DATA EXTRACT START

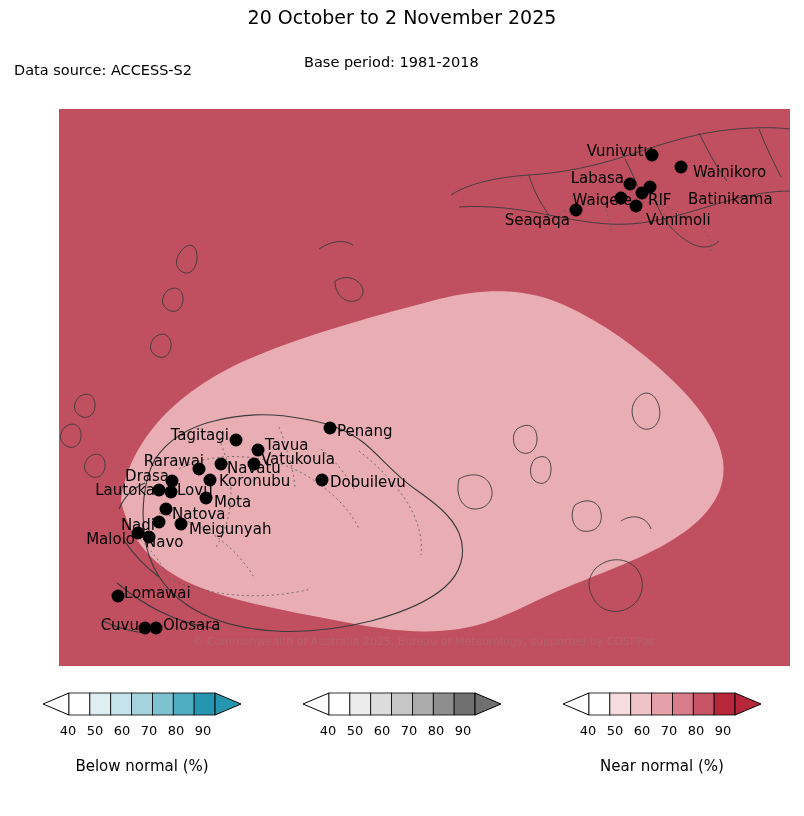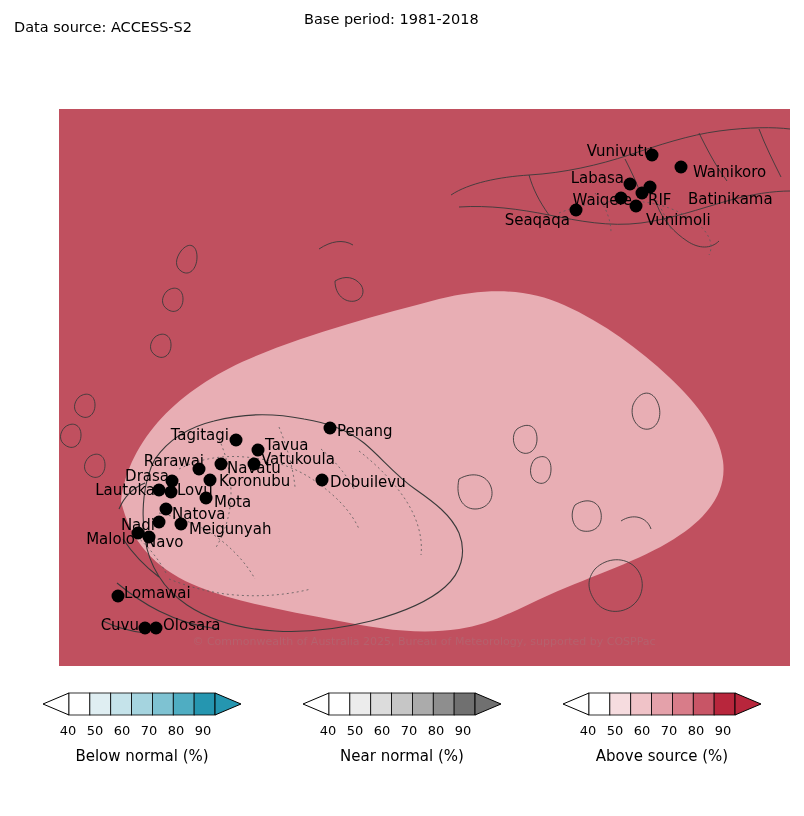"20 October to 2 November" span.title-line { html: none -> <span>20 October to 2 November 2025</span> }
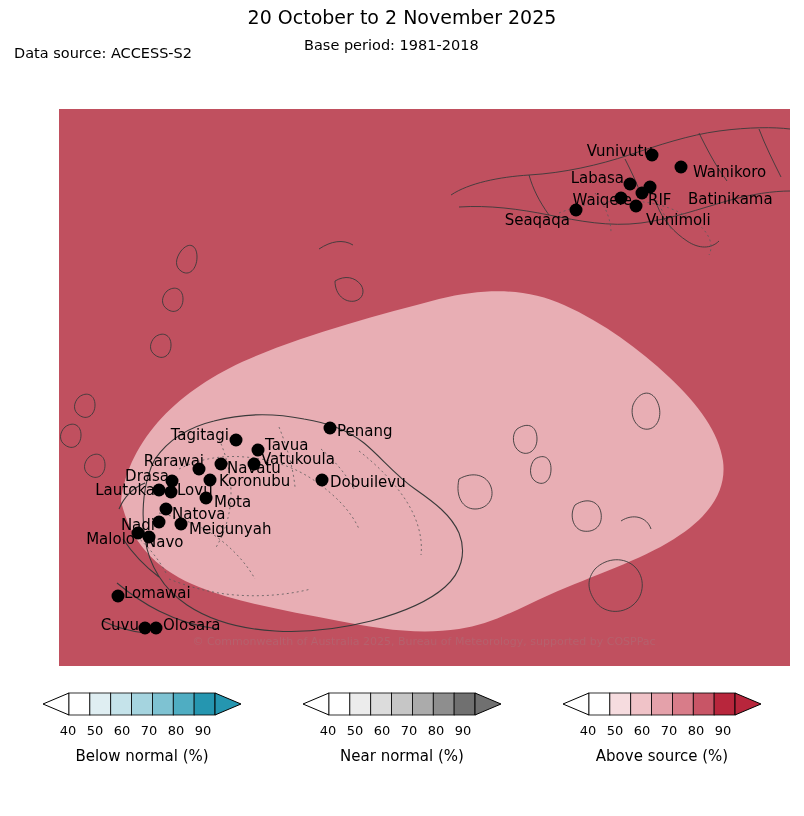"Data source: ACCESS-S2" .meta { margin-top: 3px -> 20px }
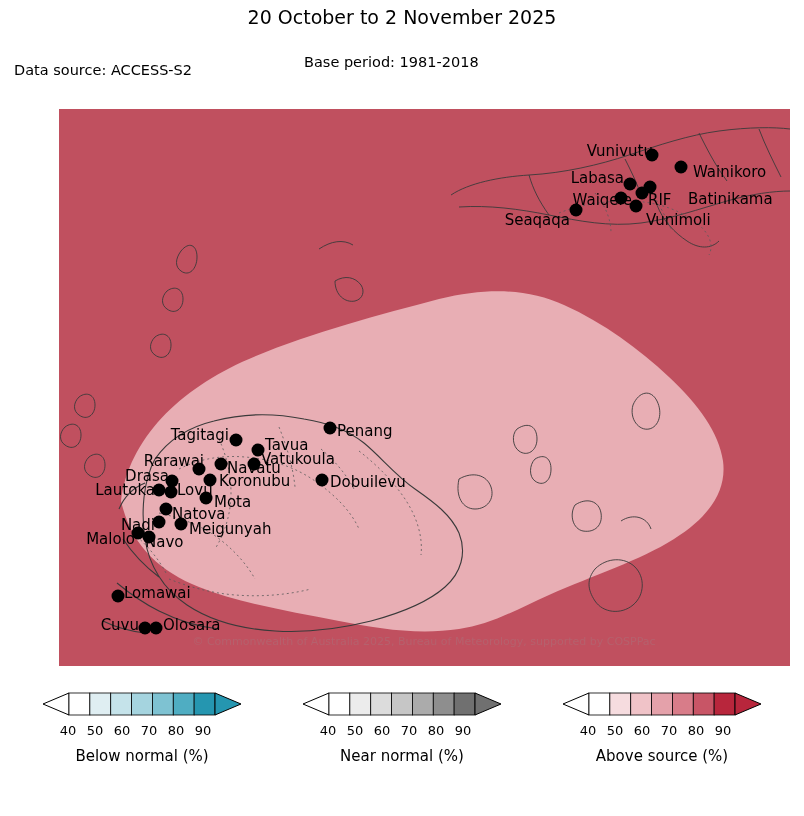"Below normal (%)" .legend-label { margin-top: 6px -> 16px }
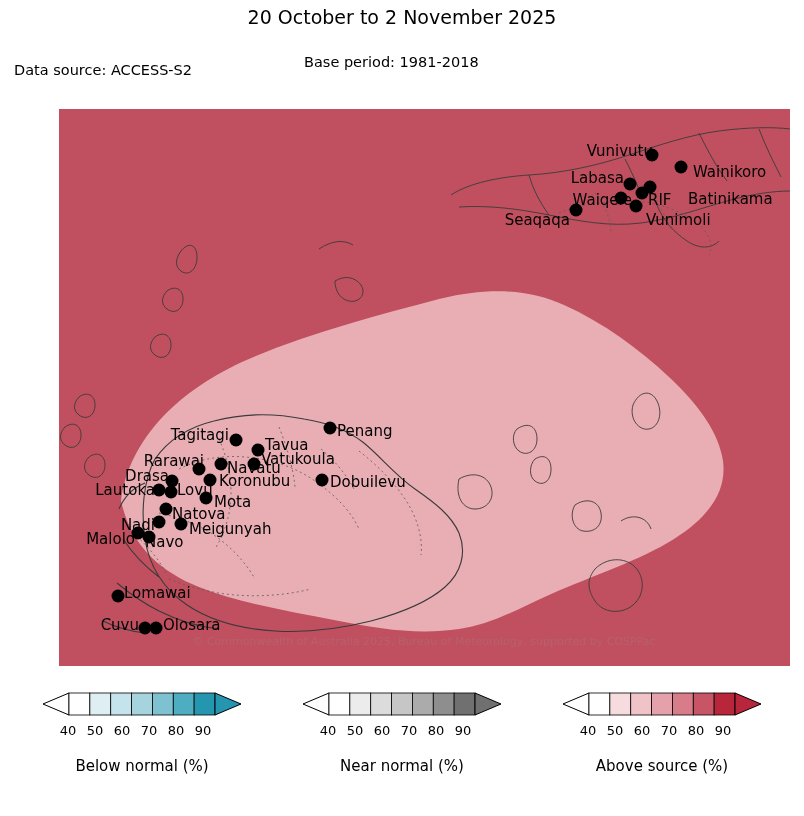"Near normal (%)" div.legend-label { html: <div>Near normal (%)</div> -> none }
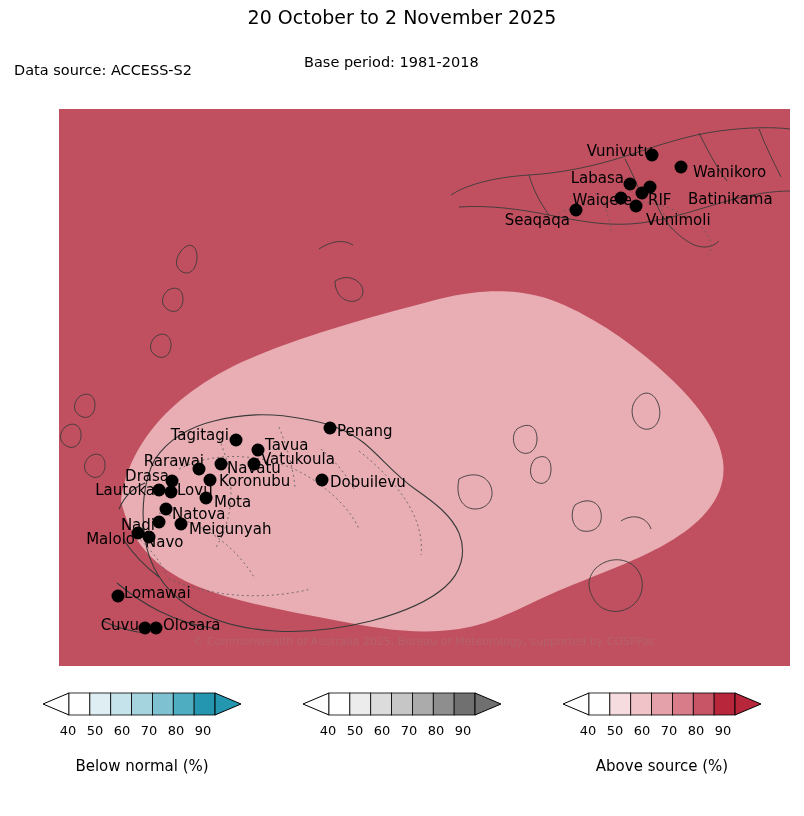"Above source (%)" div.legend-label { text: Above source -> Near normal }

DATA EXTRACT END

INSTRUCTIONS TO FOLLOW: Leave out the pictures, and write out exactly the lines from the one containing "margin-top: 6px ->" through the last line of the listing, both included.

TASK OUTPUT:
"Below normal (%)" .legend-label { margin-top: 6px -> 16px }
"Near normal (%)" div.legend-label { html: <div>Near normal (%)</div> -> none }
"Above source (%)" div.legend-label { text: Above source -> Near normal }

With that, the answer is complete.